Analysts say that the government has built a psychological wall around that moment, using it to justify every airstrike and every military action since.
“The world has moved on, but Israel is stuck there. That is the justification for everything it does and why it still sees everyone in Gaza as complicit in that attack, even after killing more than 65,000 of them,” said the experts.
Fatigue And Fury
Political scientist Ori Goldberg described a nation both weary and hardening. “Israel has become fatigued and more violent at the same time,” he said.
People now avoid subjects that wound, the captives in Gaza, the families still waiting, the famine and the endless displacement. “The toll of the war is visible everywhere,” he said.

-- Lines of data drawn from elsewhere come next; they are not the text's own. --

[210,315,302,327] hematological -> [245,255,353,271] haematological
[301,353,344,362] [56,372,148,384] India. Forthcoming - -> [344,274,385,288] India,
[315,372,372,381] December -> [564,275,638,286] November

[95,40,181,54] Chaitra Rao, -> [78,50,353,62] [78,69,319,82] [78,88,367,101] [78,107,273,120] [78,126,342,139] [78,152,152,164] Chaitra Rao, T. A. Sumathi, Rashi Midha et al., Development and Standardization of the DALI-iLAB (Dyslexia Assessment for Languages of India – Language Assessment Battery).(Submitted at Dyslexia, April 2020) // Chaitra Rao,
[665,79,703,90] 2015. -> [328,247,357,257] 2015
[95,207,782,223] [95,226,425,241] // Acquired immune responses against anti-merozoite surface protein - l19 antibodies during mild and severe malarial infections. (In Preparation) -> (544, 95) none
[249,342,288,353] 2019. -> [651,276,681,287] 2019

Suicides rise. Domestic abuse grows. Post-traumatic stress grips an entire generation. Soldiers return home, but not whole.

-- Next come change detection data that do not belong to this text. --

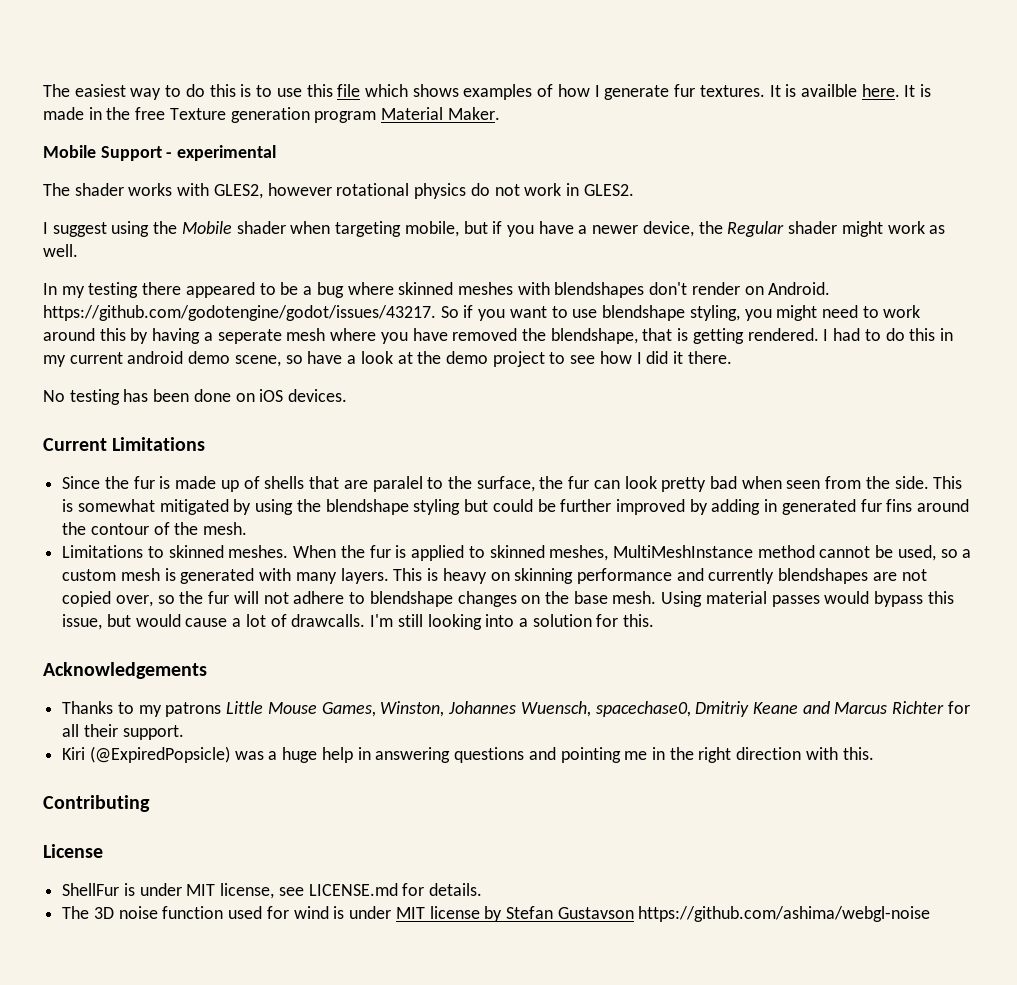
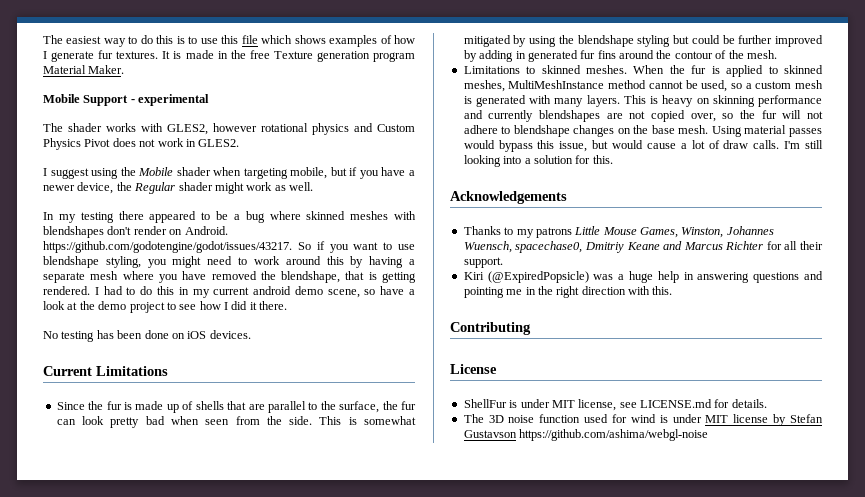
[800,84,932,97] availble here. It is -> (182, 55) none
[470,183,490,196] do -> [354,123,415,132] [43,138,136,150] and Custom Physics Pivot does
[217,329,282,344] seperate -> [43,272,85,283] separate
[372,476,423,492] paralel -> [267,401,306,413] parallel
[291,614,366,627] drawcalls. -> [723,140,780,149] draw calls.

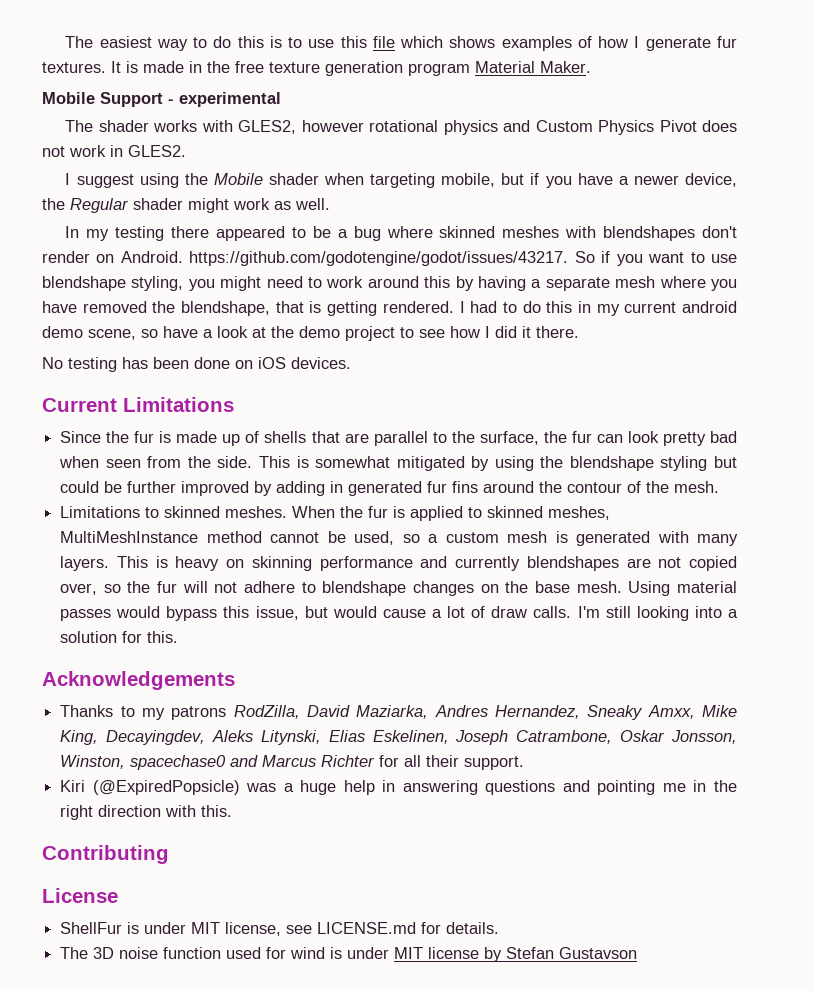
[273,51,313,59] Texture -> [269,62,320,73] texture
[574,226,774,238] [463,241,660,253] Little Mouse Games, Winston, Johannes Wuensch, spacechase0, Dmitriy Keane -> [233,705,738,720] [60,730,737,745] [60,755,227,770] RodZilla, David Maziarka, Andres Hernandez, Sneaky Amxx, Mike King, Decayingdev, Aleks Litynski, Elias Eskelinen, Joseph Catrambone, Oskar Jonsson, Winston, spacechase0
[519,429,709,441] https://github.com/ashima/webgl-noise -> (638, 953) none

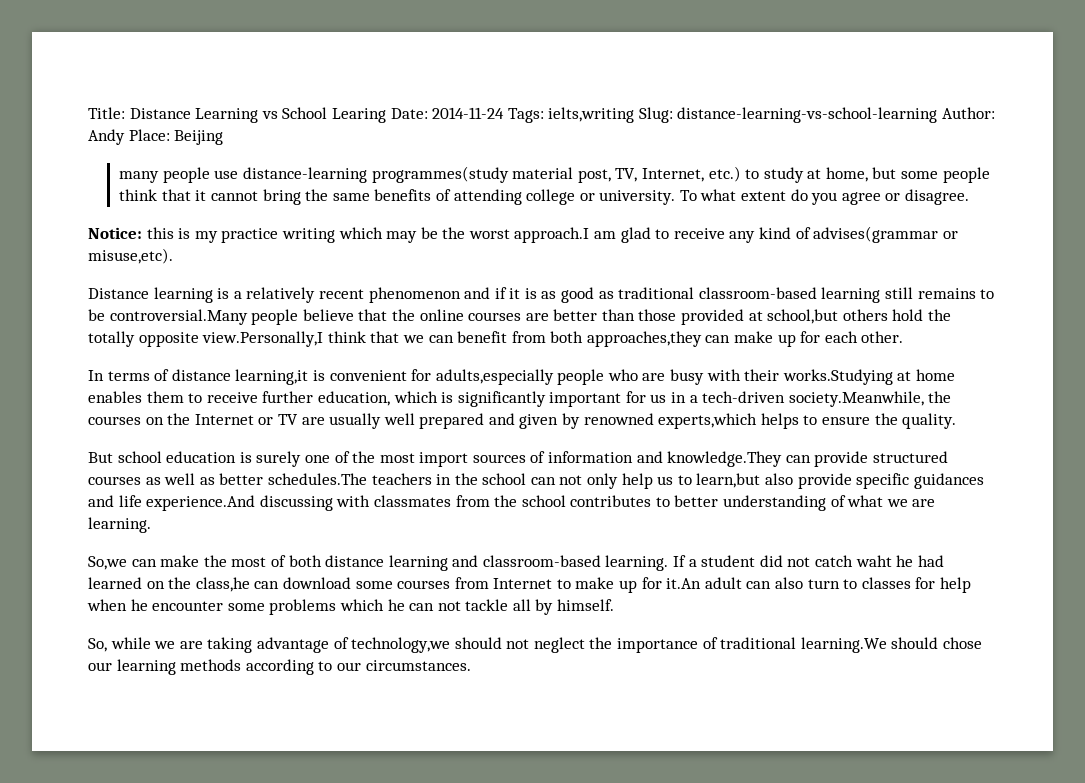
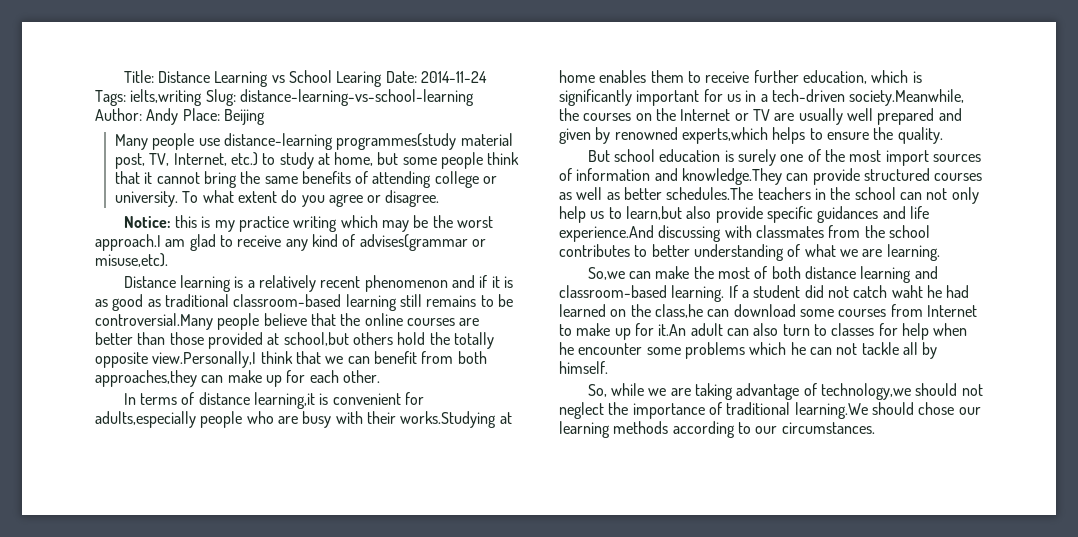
[119,171,160,183] many -> [114,134,148,150] Many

Even in daily life, exhaustion shows. Drivers ignore signals. The Gordon swimming pool in Tel Aviv sent letters to members in August. “Please avoid any expression of physical or verbal aggression,” it warned.
Politics Without Light
In parliament, debates no longer ask why, only how. The Opposition argues about methods, not morals. Few dare speak of peace.
Within Netanyahu’s coalition, two men, Itamar Ben-Gvir and Bezalel Smotrich, wield enormous power. Their presence shapes every policy.
Israeli politics is in a fight for its soul. This did not start with the war, though the war has accelerated it. It began with the last election and the legitimisation of far-right messianic forces.
From his re-election in 2022 to today, Netanyahu has balanced on fragile ground. Analysts point to his corruption trials and the alliances he has forged and broken along the way.
The war drags on. Rafah burned in May 2024. Ceasefire promises broke in March. Gaza City stands shattered.
The far right still steers the course. Their vision shapes policy, not the people’s grief.
They want control of the ministries and control over the domestic affairs of the West Bank.
Alone In The World?
In recent months, once-loyal partners changed tone. The United Kingdom, Canada, France and Australia condemned the war. They recognised the State of Palestine.
The European Union looks toward sanctions. Trade agreements face suspension.
Inside the United Nations, 159 of 192 member states recognised Palestine. Four of the five permanent Security Council members did the same. Only one, the United States, stood apart.
At first, people said it was a misunderstanding or anti-Semitism, all the usual cliches. Then they said it was a Netanyahu problem, but that does not work. People came to realise that, as far as the world is concerned, a country is its actions. In Israel’s case, over the last two years, that has been to inflict a humanitarian catastrophe on Gaza, to commit war crimes and to be accused of genocide.
The Numbers That Bleed
Nearly 14 percent of all war deaths since October 2023 happened in Gaza. More than 66,600 lives were lost. A study by the US-based Armed Conflict Location & Event Data Project (ACLED) traced the horror.
The same study documented more than 11,110 air and drone strikes and over 6,200 shelling attacks by Israeli forces. Last month, the Israeli military controlled roughly three-fourths of the Gaza Strip. Gaza City faced relentless bombardment, and explosive robots rolled through the ruins.
The ACLED reported at least 110 instances of explosive-laden, remotely operated vehicles, “repurposed armoured vehicles loaded with tonnes of explosives”.
The report reads like a map of mass graves. Each statistic represents a story that ended too soon. Each name lost to the dust marks another thread cut from Gaza’s collective life.
The war began with fire, and it continues with hunger. Gaza counts its dead while the world looks away. The numbers remain, the silence deepens and the grief refuses to fade.